I have python 3.4 and I installed requests and a few other necessary programs to web scrape. My problem is that I'd like to scrape about 7000 pages (just html/text), and don't want to do it all at once, I'd like to have some kind of delay so I don't hit the servers with too many requests and potentially get banned. I've heard of grequests but apparently they don't have it for python 3.4 (the actual error says it can't find vcvarsall.bat but in the documentation I didn't see any support for 3.4). Does anyone know of an alternative program that could manage the url requests? In other words, I'm not looking to grab everything fast as possible, but rather, slow and steady.
-
possible duplicate http://stackoverflow.com/questions/21978115/using-grequests-to-make-several-thousand-get-requests-to-sourceforge-get-max-r – remudada Aug 14 '14 at 05:45
-
@remudada Thanks, yes, I saw that and if I could install grequests, I could solve my problem, but I can't get it to install on python 3.4, so I was looking for alternative solutions? – thatandrey Aug 14 '14 at 05:53
-
Your question is off-topic, but I can give you an answer: Scrapy http://scrapy.org/ – Maxime Lorant Aug 14 '14 at 07:35
1 Answers
I suggest rolling your own multithreaded program to do requests. I found concurrent.futures
to be the easiest way to multithread these kinds of requests, in particular using the ThreadPoolExecutor
. They even have a simple multithreaded url request example in the documentation.
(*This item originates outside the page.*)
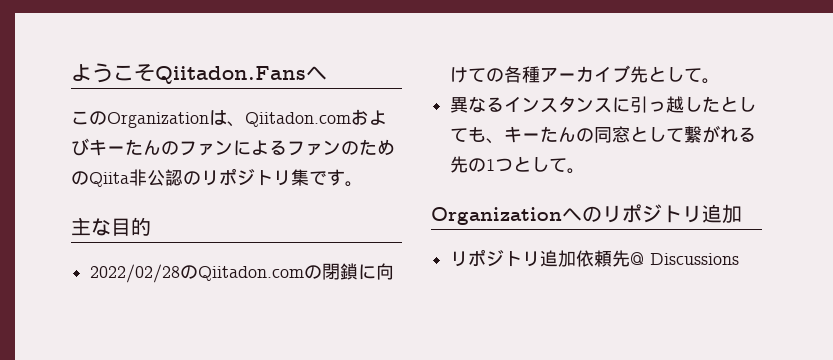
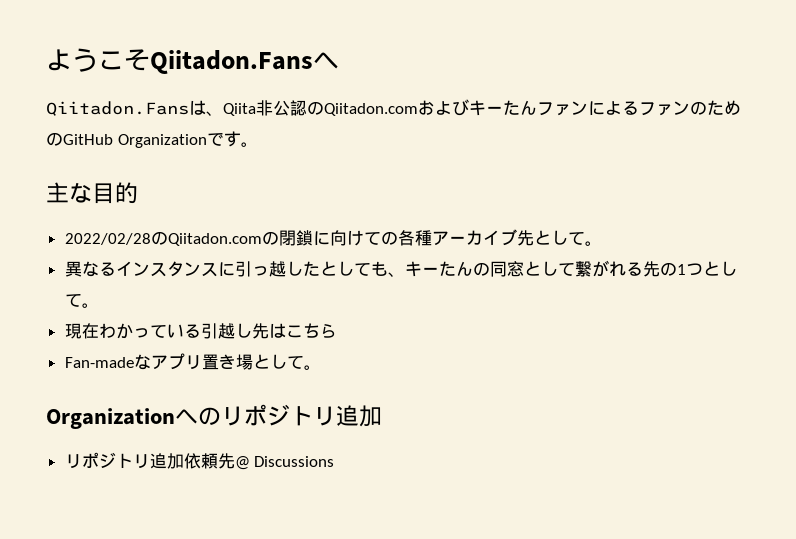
[71,110,245,128] このOrganizationは、 -> [46,100,324,116] Qiitadon.Fansは、Qiita非公認の
[161,141,179,155] の -> (537, 107) none
[89,168,309,187] Qiita非公認のリポジトリ集 -> [63,134,207,148] GitHub Organization
(586, 171) none -> [64,323,337,339] [64,353,321,370] // 現在わかっている引越し先はこちら // Fan-madeなアプリ置き場として。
As for the second part of the question, it really depends on how much/how you want to limit your requests. For me, setting a sufficiently low max_workers
argument and possibly including a time.sleep
wait in my function was enough to avoid any problems even when scraping tens of thousands of pages, but this obviously depends a lot more on the site you're trying to scrape. It shouldn't be hard to implement some kind of batching or waiting though.
The following code is untested but hopefully it can be a starting point. From here, you probably want to modify get_url_data
(or whatever function you're using) with whatever you else you need to do (e.g. parsing, saving).
import concurrent.futures as futures
import requests
from requests.exceptions import HTTPError
urllist = ...
def get_url_data(url, session):
try:
r = session.get(url, timeout=10)
r.raise_for_status()
except HTTPError:
return None
return r.text
s = requests.Session()
try:
with futures.ThreadPoolExecutor(max_workers=5) as ex:
future_to_url = {ex.submit(get_url_data, url, s): url
for url in urlist}
results = {future_to_url[future]: future.result()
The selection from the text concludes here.